万杀道:“他们本就不配出手,既然想死,我当然成全。”
她不再看万杀:“那个躺在车里的人呢?”
万杀道:“还是躺在车里。”
她道:“他是不是躺得很舒服?”
万杀道:“舒服极了。”
她道:“他就是那个拿剪刀的男人?”
万杀声音居然变得很崇敬:“小君一剪,惊才绝艳,他就是潘小君。”
潘小君,潘小君居然来到这千里冰封北国,这个人真的是潘小君。
她并不再看万杀:“你答应‘大将军’的事,看来并没有完成?”
万杀冰冷:“我实在找不到可以出手的机会。”
她已背对万杀:“你败了。”
万杀居然一幅虽败犹荣模样:“胜则王,败则死,我的命已是‘大将军’的,你随时可取。”
她背着万杀,渐渐远去:“看来大将军要我带来的十万两赏金,是白带了。

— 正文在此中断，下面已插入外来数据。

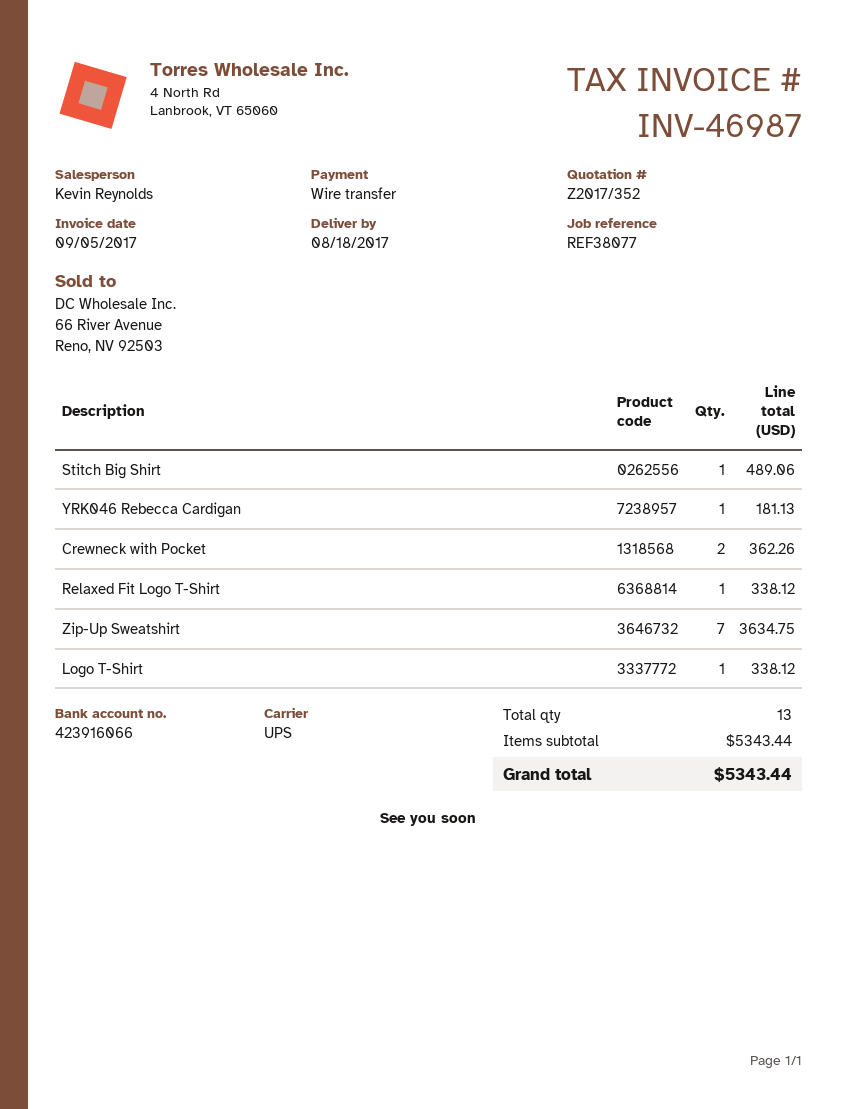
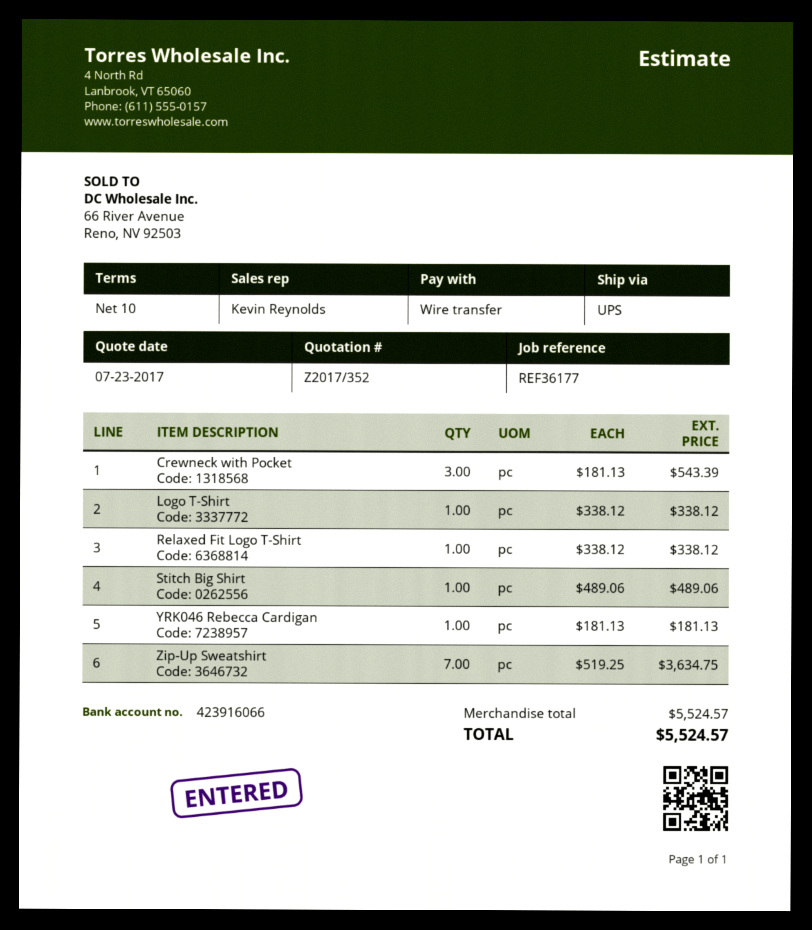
reference: REF38077 -> REF36177
Crewneck with Pocket: 2 for 362.26 -> 3 for 543.39
subtotal: 5343.44 -> 5524.57
total: 5343.44 -> 5524.57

”
十万两?潘小君一条命居然值十万两黄金,他的命真值钱。
但是更让人想不到的是,万杀居然也会失手,而且是还没出手就失手。
古松间有雪,残雪,已落,就落在这个女人头上。
她的一卷流云飞发,随冷风微微飘起,就像江南千万缕剪也剪不断的恼人雨丝。
她并不算高,身材却玲珑有致,鲜红的棉袄,裁剪的很合身,质料也很高雅,曳地长襦裙下,露出一双纤纤有棱,小巧的小脚。
当她走起路时,春柳般的腰枝,简直就要把春风摇碎了。
这样纤柔的女人,无疑是人见人爱,甚至足让男人为她粉身碎骨。
但现在,她居然真的要命的走向潘小君。
万杀已冰冷的左眼,几乎已结成冰珠。
潘小君躺在车里,忽然开口:“站住。”
她就站住。
潘小君道:“男女有别,你我本不相识,岂不知生人勿近?”
她忽然笑了,笑声很好听:“你倒提醒了我,传闻中,名动天下的潘小君,似乎并不是个君子。”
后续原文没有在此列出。